Oh yeah, here comes…

– Forgive me, – she says, – All my screams… about the work with psychos… about all those assholes… if I was hit like you…

– Vika… – I can't understand a thing anymore.

– Somebody deserted you, betrayed you? You lost the ideals you wanted to believe in? And you gave up? – she asks quietly, – You don't believe that you can help somebody, to do a bit of good? And you ran away here, into the deep, into the fairy tale? You really can love but you fear your love?

– I can help – here. Here only. At least by dragging the ones who got lost out of this drawn world. But you know, one drowns not when he can't swim, one drowns when there's no more strength to stay on the shore. And the shore… it's not in my power anymore.

– You don't see any hope at all there, in reality?

– I do – now. Now Unfortunate have appeared.

– Lenia, you hide something! Do you know who is he?

– Yes I do, and it means that there's a hope. If they could became as they are, then we'll be able too.

– But who are – "they"?!

How can I explain? How to make her believe in impossible, in something for which the tabloid pages is the best place?

– Vika, he almost said that there… back in the Elvish city. Their servers don't support English, this is the purely Russian party. He called himself an Alien.

Vika shakes her head, she understood, but she doesn't want to, she can't believe.

– He's an alien, Vika. He's not from the Earth.

– He's a human…

– In some sense – yes. Much more human than we all are. Better than we are, and maybe even the one that we'll never be able to become.

– Lenia, why do you think so?

– He doesn't even have the body – here. Yes he flew, by the most usual and boring way, from one star to another. Do you remember his words about the Silence?

Vika shivers.

– It's dreadful to imagine for us but he had passed all this. Hundreds, thousands of years, the void and silence, the darkness with nothing in it. I even think that his ship is immaterial…

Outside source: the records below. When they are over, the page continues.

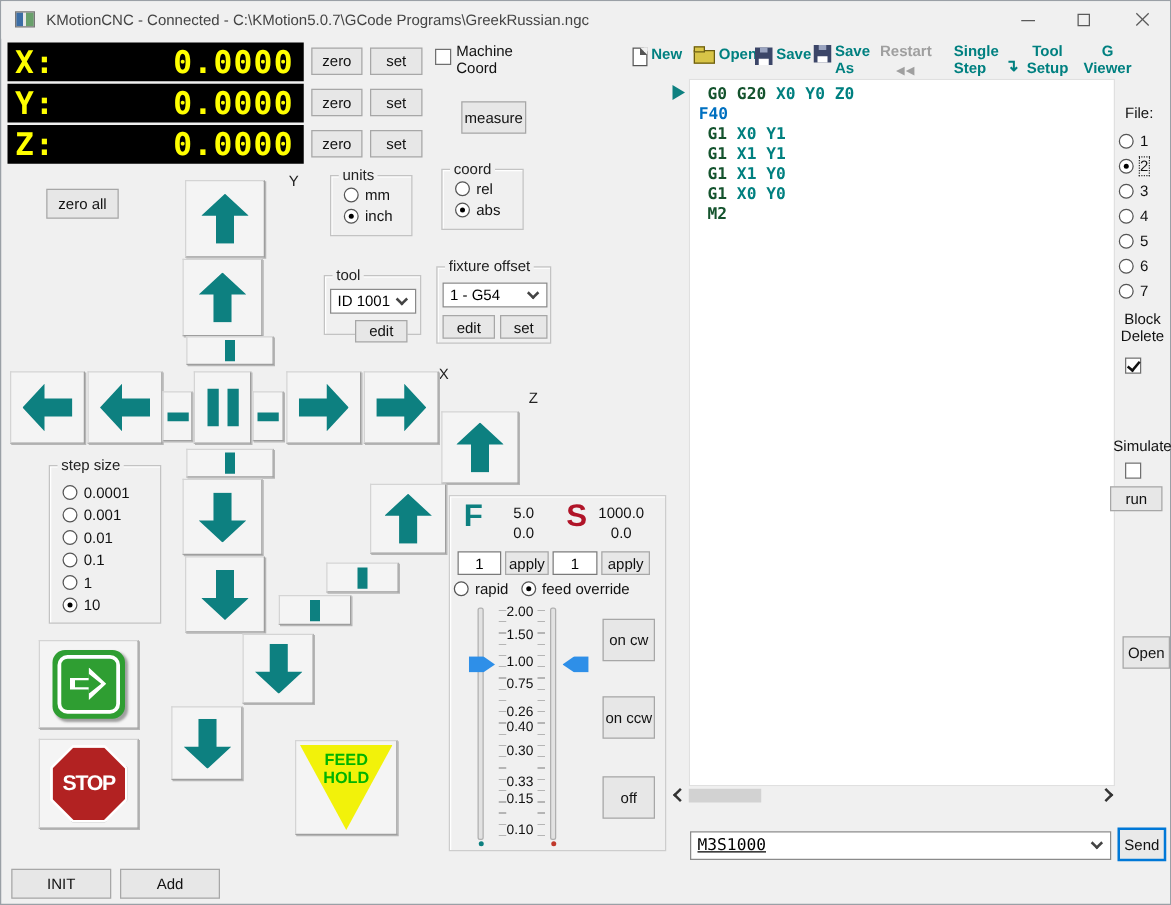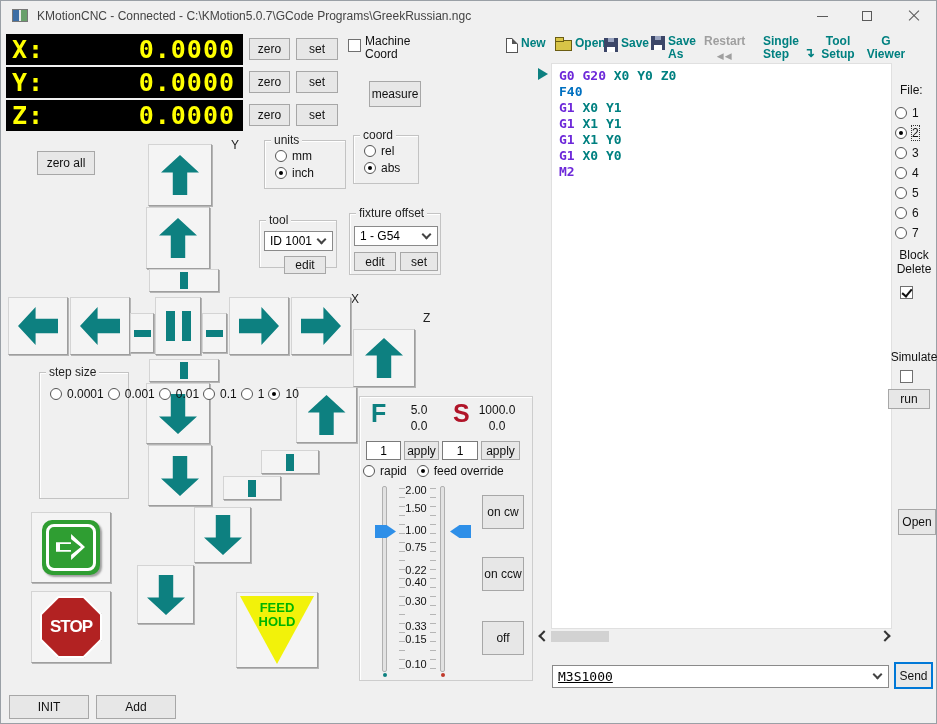"G0 G20" .seg-code { color: #6d28d9 -> #14532d; margin-left: none -> 7px }
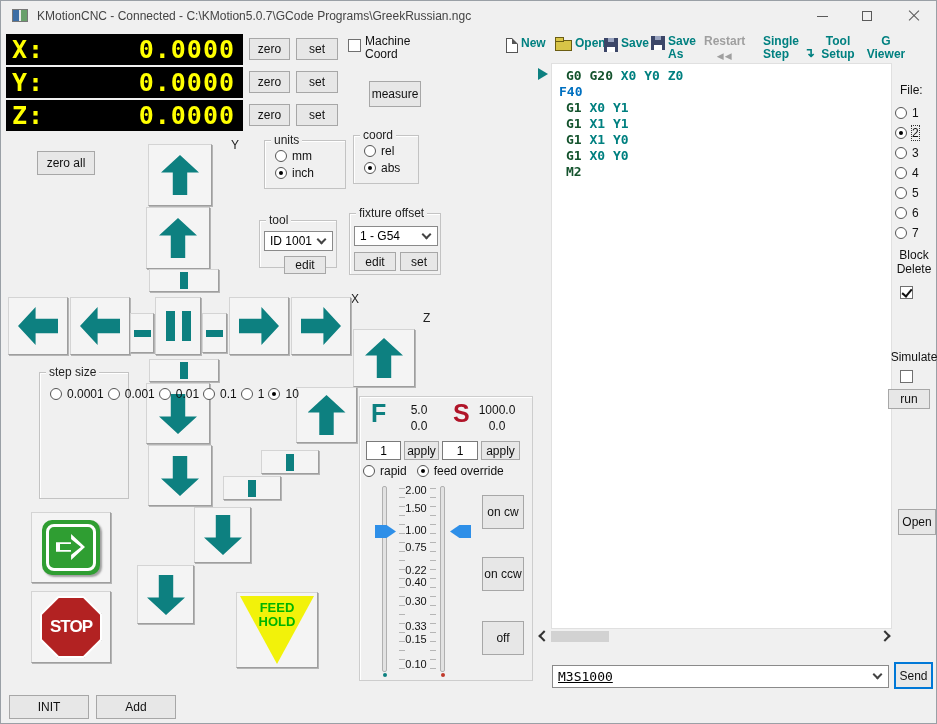"units" div.group { width: 82px -> 66px }
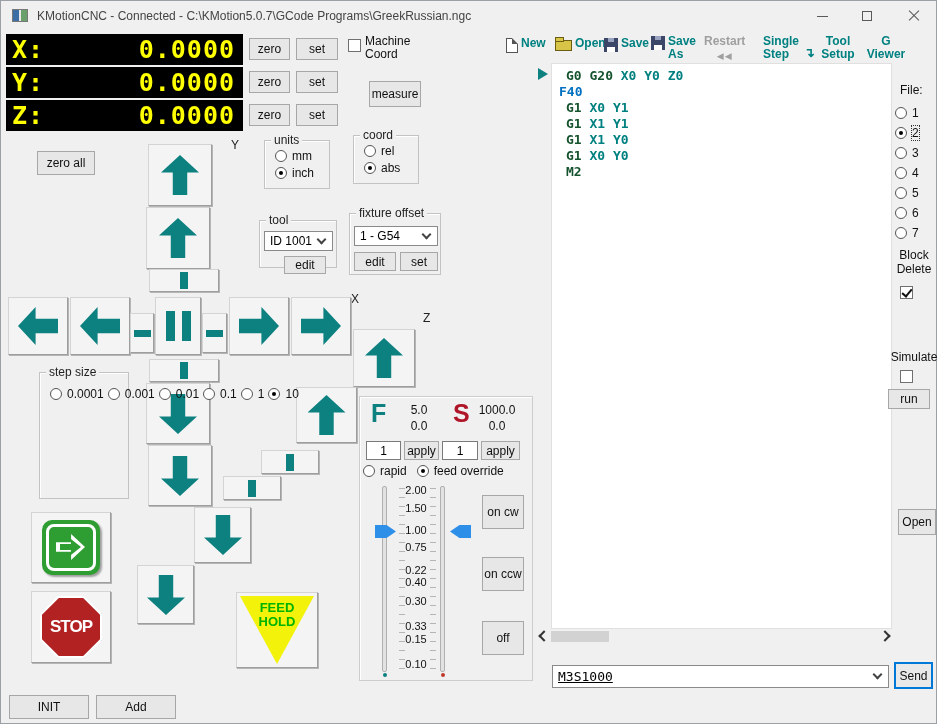"0.0001" div { flex-direction: row -> column }
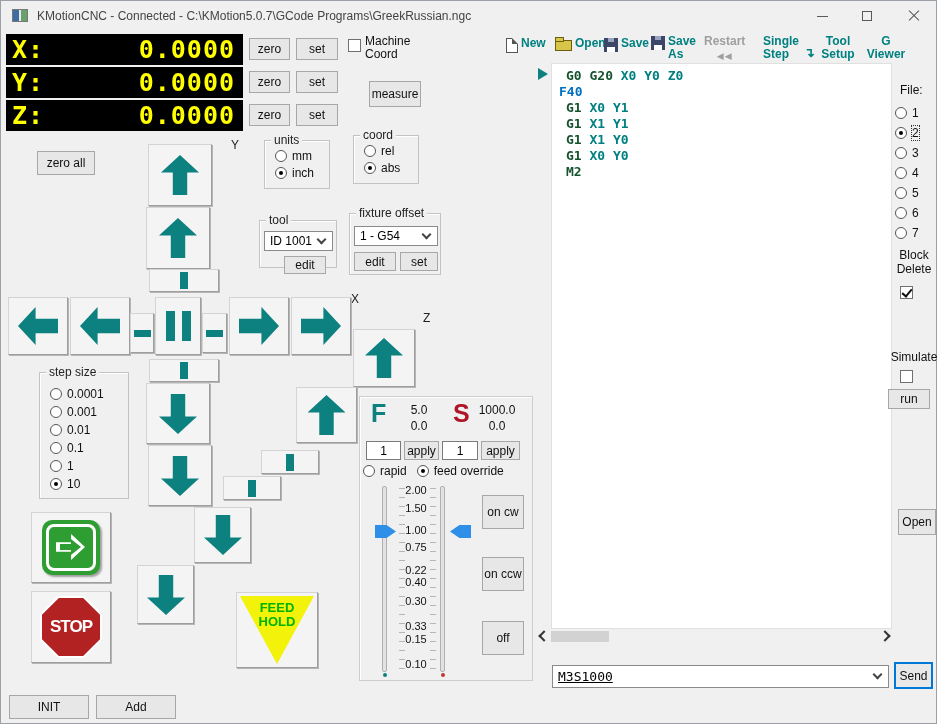"0.22" span.scale-num { text: 0.22 -> 0.26 }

Vika shakes her head and freezes suddenly. I turn around – Unfortunate stands in the corridor.

– I was calling for you, – he says, – I came into the staircase and called. Then just entered, the door was opened.

We don't reply. Then Vika asks:

– You aren't human?

– No, I'm not. Let's go, coffee is ready.

11

We sit and drink coffee; I don't like the girl's from Rostov recipe. Strange that I'm able to distinguish the subtleties of taste at all.